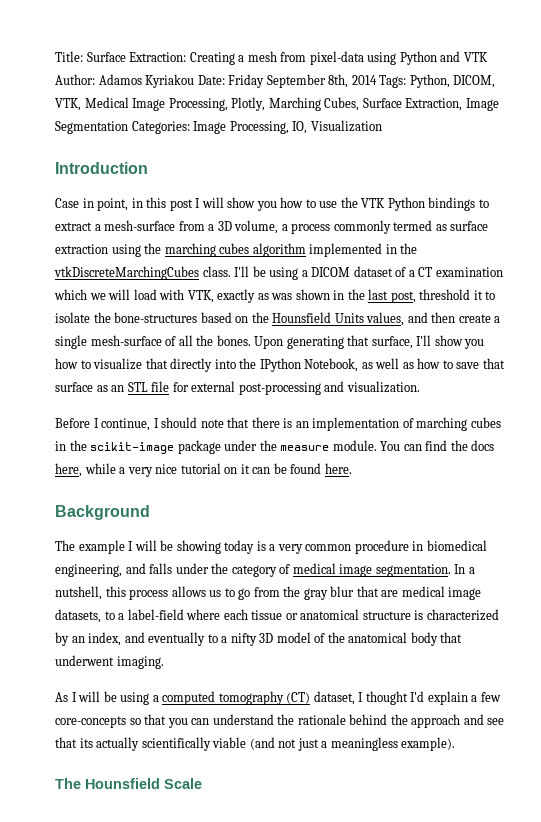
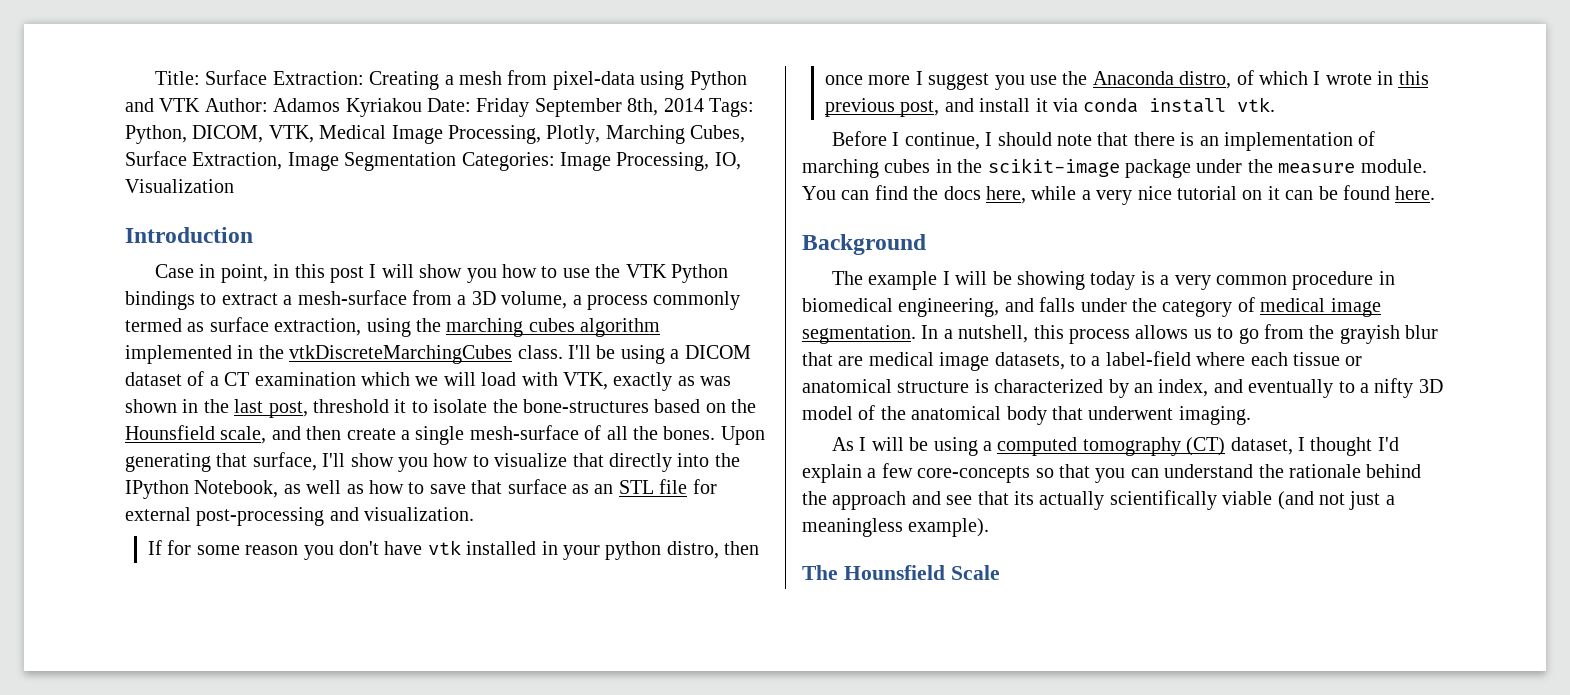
[55,244,108,254] extraction -> [274,318,362,336] extraction,
[334,312,405,326] Units values, -> [220,426,267,444] scale,
(420, 387) none -> [147,540,760,560] [824,70,1429,90] [824,97,1276,117] // If for some reason you don't have vtk installed in your python distro, then once more I suggest you use the Anaconda distro, of which I wrote in this previous post, and install it via conda install vtk.
[303,588,328,600] gray -> [1339,325,1400,344] grayish

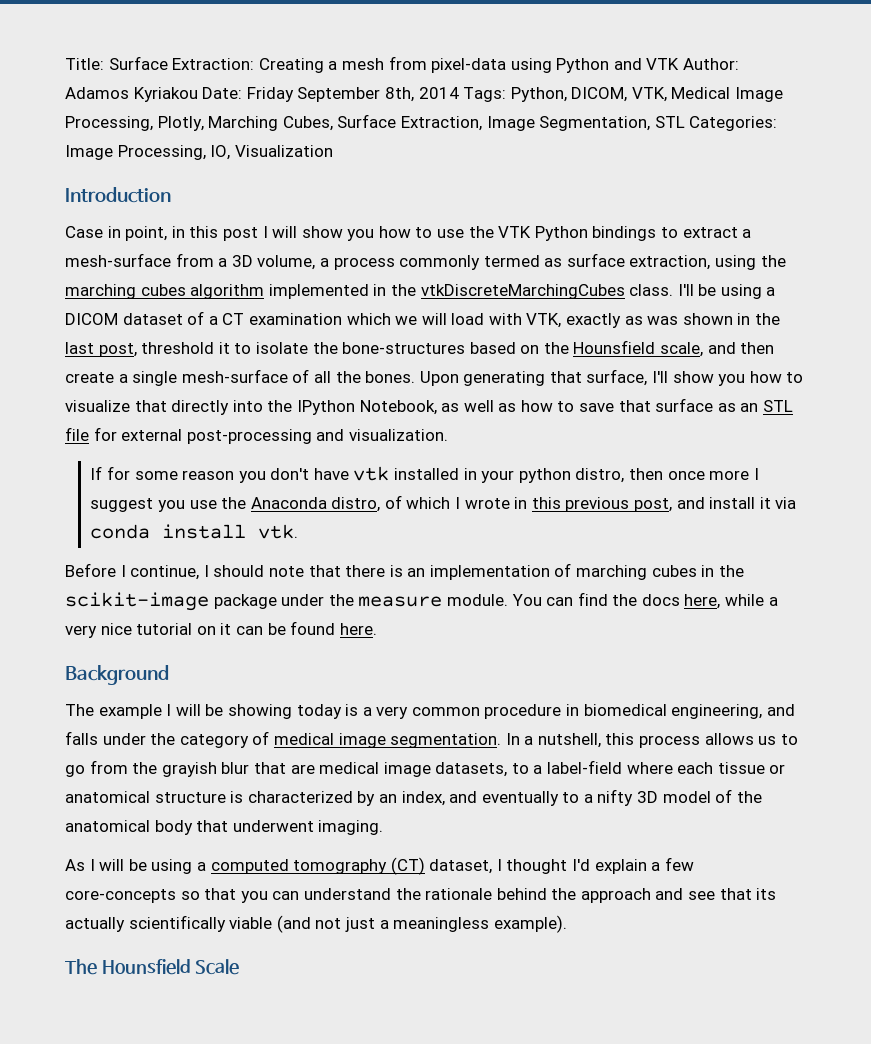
[344,152,457,171] Segmentation -> [539,116,685,131] Segmentation, STL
+---+
#### TASK STATEMENT:
Write out, exactly as they stand, the line with "(420, 387) none" and every line after it through the end of the entries above; omit the pictures.

#### REPLY TO THE TASK:
(420, 387) none -> [147,540,760,560] [824,70,1429,90] [824,97,1276,117] // If for some reason you don't have vtk installed in your python distro, then once more I suggest you use the Anaconda distro, of which I wrote in this previous post, and install it via conda install vtk.
[303,588,328,600] gray -> [1339,325,1400,344] grayish

[344,152,457,171] Segmentation -> [539,116,685,131] Segmentation, STL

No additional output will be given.